Nikiforov convened an international panel of 31 experts—pathologists, endocrinologists, a surgeon, a psychiatrist and a thyroid cancer patient advocate—to develop new diagnostic criteria. They analyzed slides and medical records from 268 patients with an EFVPTC tumor. “It became clear to us that when there is no invasive growth, the tumor does not behave as a cancer,” Nikiforov says.

This led the panel to jettison the term “carcinoma” in selecting a new name for the tumor—noninvasive follicular thyroid neoplasm with papillary-like nuclear features (NIFTP), pronounced “nift-p.” The new name will be included in the updated World Health Organization classification of thyroid tumors, to be published in spring 2017.

Patients with a suspected NIFTP are advised to have surgery to remove the tumor and the capsule surrounding it. A pathologist would then carefully examine the capsule to determine if it has any breaks or gaps that would have allowed cancer cells to spread to nearby tissue or blood vessels. If the capsule wall is not intact, it is not a NIFTP and it should be treated as a thyroid cancer.

Bryan McIver, an endocrine oncologist at Moffitt Cancer Center in Tampa, Florida, says the larger the capsule size, the more difficult it is for the pathologist to determine whether the capsule is fully intact. “It might not be practical or possible for a pathologist to examine every last micrometer of a large capsule,” he says. This is why, at Moffitt, a genetic analysis also is performed on the tumor. The types of genetic mutations found inside the tumor, along with the tumor’s size, are used to determine if the complete thyroid needs to be removed, McIver says.
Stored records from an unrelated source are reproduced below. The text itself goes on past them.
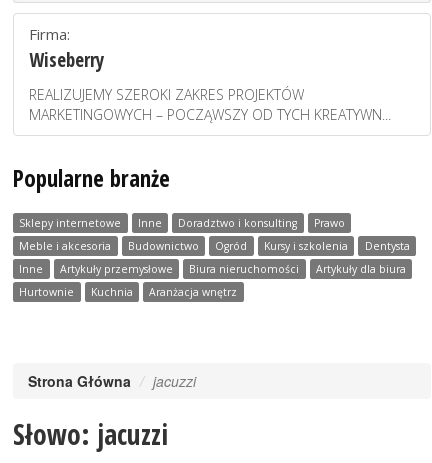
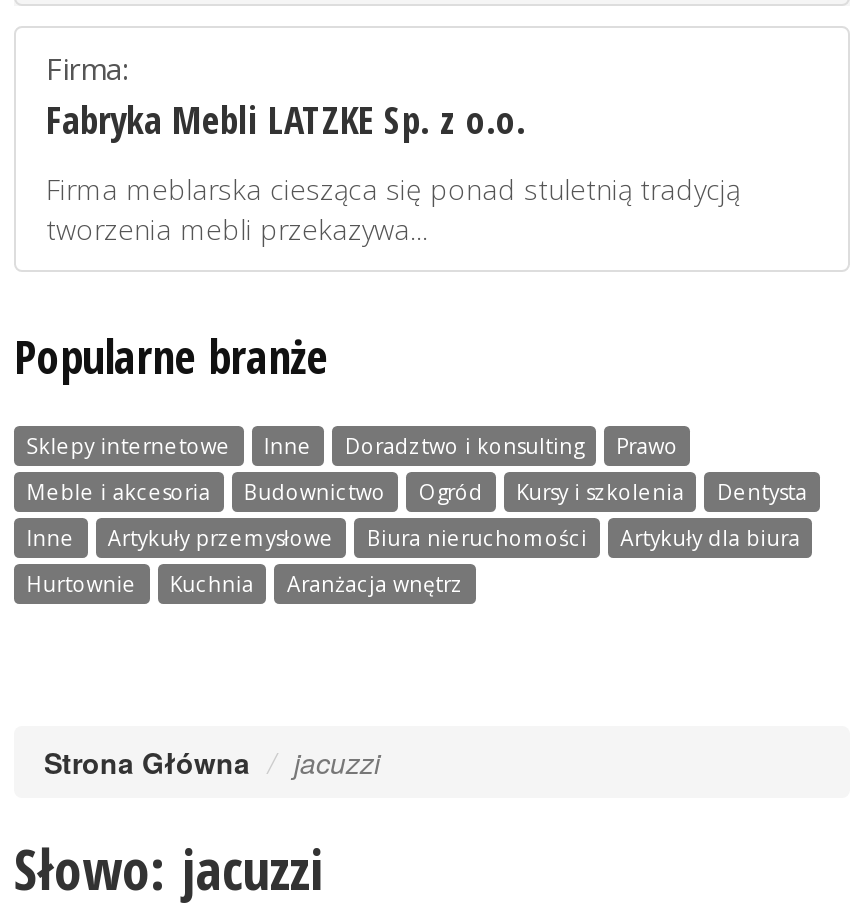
- Wiseberry
+ Fabryka Mebli LATZKE Sp. z o.o.

- REALIZUJEMY SZEROKI ZAKRES PROJEKTÓW
- MARKETINGOWYCH – POCZĄWSZY OD TYCH KREATYWN...
+ Firma meblarska ciesząca się ponad stuletnią tradycją
+ tworzenia mebli przekazywa...
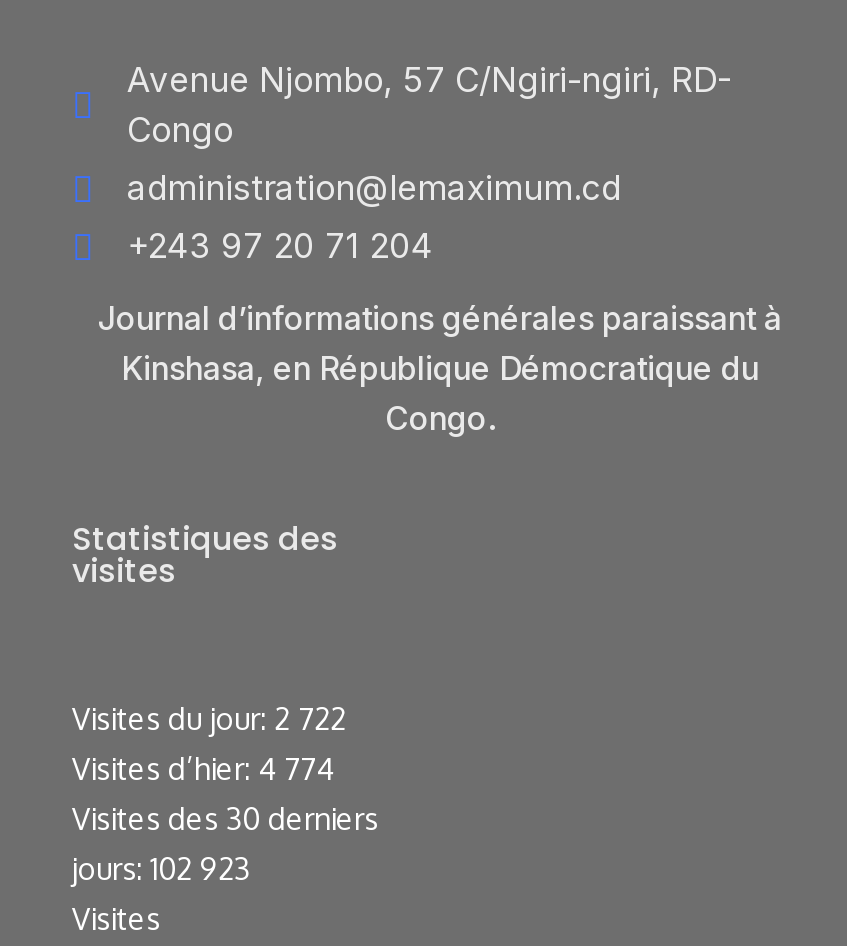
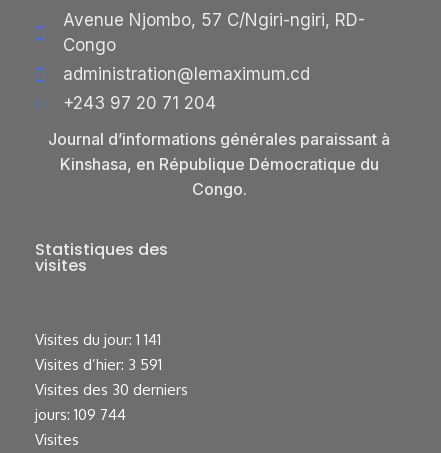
- Visites du jour: 2 722
+ Visites du jour: 1 141

- Visites d’hier: 4 774
+ Visites d’hier: 3 591

- jours: 102 923
+ jours: 109 744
Kathryn Wall, chair of the board of directors for the Thyroid Cancer Survivors’ Association, served as the patient advocate for the panel that developed the new diagnostic criteria. She says there was confusion in the thyroid cancer community after news of the new classification broke. “Some people thought that it included all thyroid cancers, instead of one specific subtype,” she says.

Wall says that although more research still needs to be done on these tumors, she is pleased with the reclassification. “When you hear the word ‘cancer,’ the immediate reaction is to cut it out and be as aggressive as possible,” she says. “If you know it’s not cancer, psychologically it is much easier to deal with.”